Il mio ragionamento è volto ai compagni, agli interlocutori privilegiati che ritrovo nella mia breve esperienza: è davvero utile usare questi momenti, queste circostanze, per incidere su questioni che io considero appartenere al confronto partitico, mettendo addirittura in discussione la tenuta antifascista delle sue premesse?
Sono convinta che se tutto questo zelo nel denunciare gli errori degli antifascisti fosse unito e rivolto alle azioni realmente gravi e fasciste cui assistiamo, saremmo molto più avanti nel lavoro che tutti quotidianamente, a proprio modo, facciamo.

Questa stessa considerazione è parte di una riflessione aperta che riguarda una certa stampa, la quale a fatica denunciare coi toni appropriati il rigurgito neofascista presente in Italia - quanto poi voleva intendere Solaroli. Affermare questo tuttavia è cosa diversa dal mettere in discussione il lavoro dell'intera categoria: il mestiere del giornalista è necessario e deve essere libero da costrizioni. Se se ne mette in discussione il lavoro, non è perché se ne desidera un asservimento alla politica.

In particolare, a mio parere vi è la tendenza ormai consolidata a legittimare soggetti neofascisti attraverso confronti e continui momenti mediatici. Ad esempio dopo i fatti di Ostia, subito Di Stefano (CasaPound) è stato chiamato in Rai, in televisione. Io mi domando se sia questo il modo migliore di trattare una violenza ai danni di un giornalista.
Sono nate addirittura campagne sull'argomento, come #laparolaconlaF(fascismo), per sottolineare come sia raro che azioni violente, affermazioni gravissime, fatti di cronaca pericolosi siano descritti come fascisti: di solito sono detti ad opera di “militanti di estrema destra”. Sembra davvero faticoso trovare un “fascista” oggi.

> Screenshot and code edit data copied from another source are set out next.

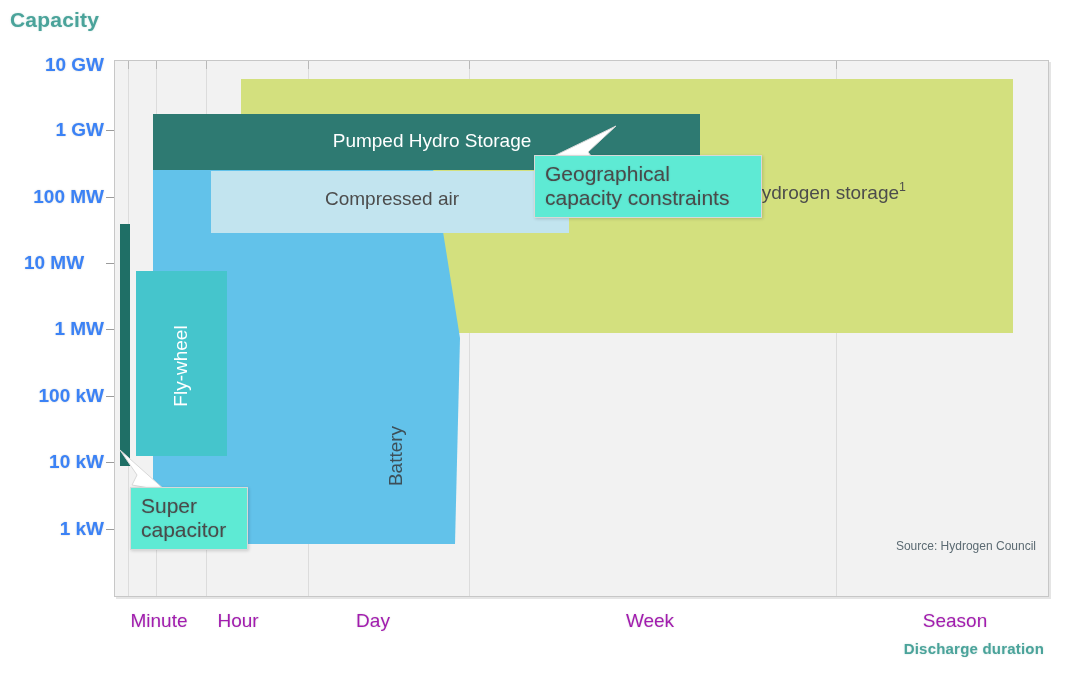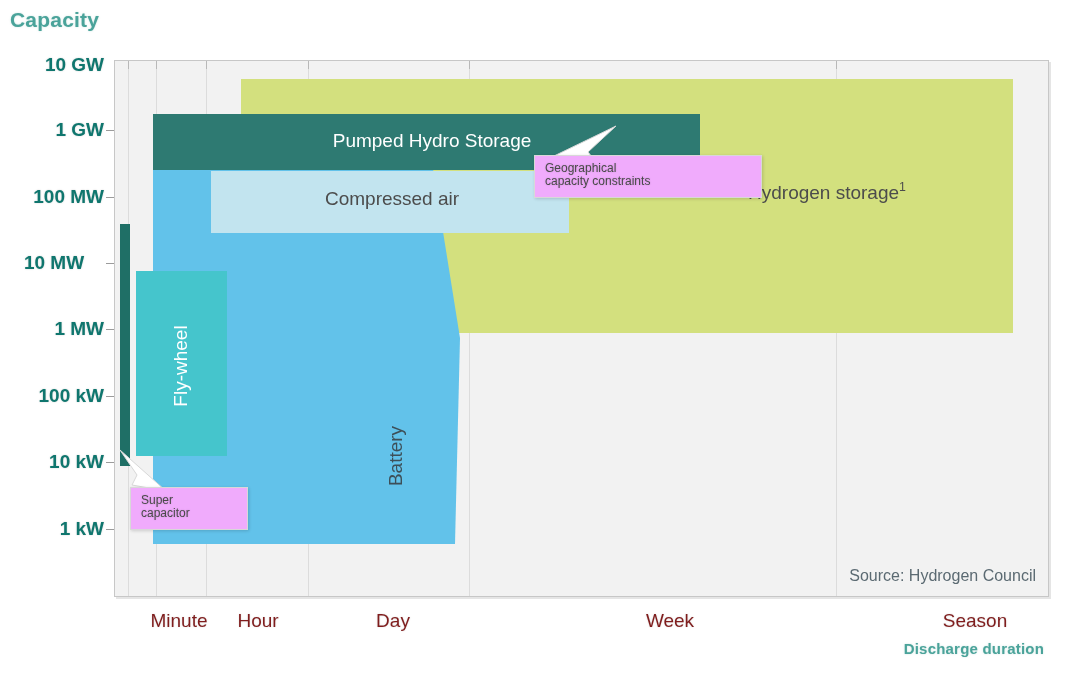--- a/index.html
+++ b/index.html
@@ -38,43 +38,42 @@
   }
 
   
   .ylabel {
     position: absolute;
     right: 0;
     width: 100px;
     text-align: right;
     font-size: 19px;
     font-weight: bold;
-    color: #0f766e;
+    color: #3b82f6;
     text-shadow: 0 0 2px rgba(0,0,0,0.18);
     transform: translateY(-50%);
     white-space: nowrap;
   }
   #y-axis-labels {
     position: absolute;
     left: 0px;
     top: 0px;
     width: 104px;
     height: 674px;
   }
 
   
   .xlabel {
     position: absolute;
     top: 610px;
     font-size: 19px;
-    color: #7f1d1d;
+    color: #a21caf;
     text-shadow: 0 0 2px rgba(0,0,0,0.15);
     transform: translateX(-50%);
     white-space: nowrap;
-    margin-left: 20px;
   }
 
   
   #plot {
     position: absolute;
     left: 114px;
     top: 60px;
     width: 935px;
     height: 537px;
     background: #f2f2f2;
@@ -119,44 +118,43 @@
     pointer-events: none;
   }
   .region-label.vertical {
     transform-origin: center;
     transform: rotate(-90deg);
   }
 
   
   .callout {
     position: absolute;
-    background: #f0abfc;
+    background: #5eead4;
     border: 1px solid #d8d8d8;
     box-shadow: 1px 1px 3px rgba(0,0,0,0.16);
     padding: 6px 10px 8px 10px;
-    font-size: 12px;
+    font-size: 21px;
     color: #4a4a4a;
     line-height: 1.12;
     text-shadow: 0 0 2px rgba(0,0,0,0.18);
     white-space: pre-line;
     z-index: 30;
   }
 
   .callout-tail {
     position: absolute;
     z-index: 29;
   }
 
   #source-note {
     position: absolute;
-    font-size: 16px;
+    font-size: 12px;
     color: #5b6a72;
     white-space: nowrap;
     z-index: 25;
-    margin-top: 28px;
   }
 
   .sup {
     font-size: 0.65em;
     vertical-align: super;
   }
 </style>
 </head>
 <body>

Paiono invece molto più presenti in altri contesti: sono ad esempio tra i contestatori delle piazze concesse a Forza Nuova e Lega Nord piene di uomini col braccio teso davanti al sacrario dei partigiani - fascista chi riteneva questo un fatto vergognoso, e non chi faceva di tutto per ricordare il ventennio; sono tra chi è contrario allo sdoganamento del fascismo attraverso presunti momenti culturali - la libertà di pensiero diviene un dogma che non accetta altra opinione, fascista chi non è d'accordo; e sono infine tra i dirigenti dell'ANPI di Imola, che a quanto pare credono che la soluzione affinché si denunci a dovere il neofascismo in Italia sia menare un giornalista. È il cosiddetto “fascismo degli antifascisti”.

Ecco, io credo che ci troviamo di fronte ad un cortocircuito. E sono assolutamente convinta che ne potremo uscire solo grazie alla collaborazione intelligente di una certa parte della politica, quella sinceramente antifascista, in tutte le sue anime, adottando per certe priorità uno sguardo più lungo della competizione partitica.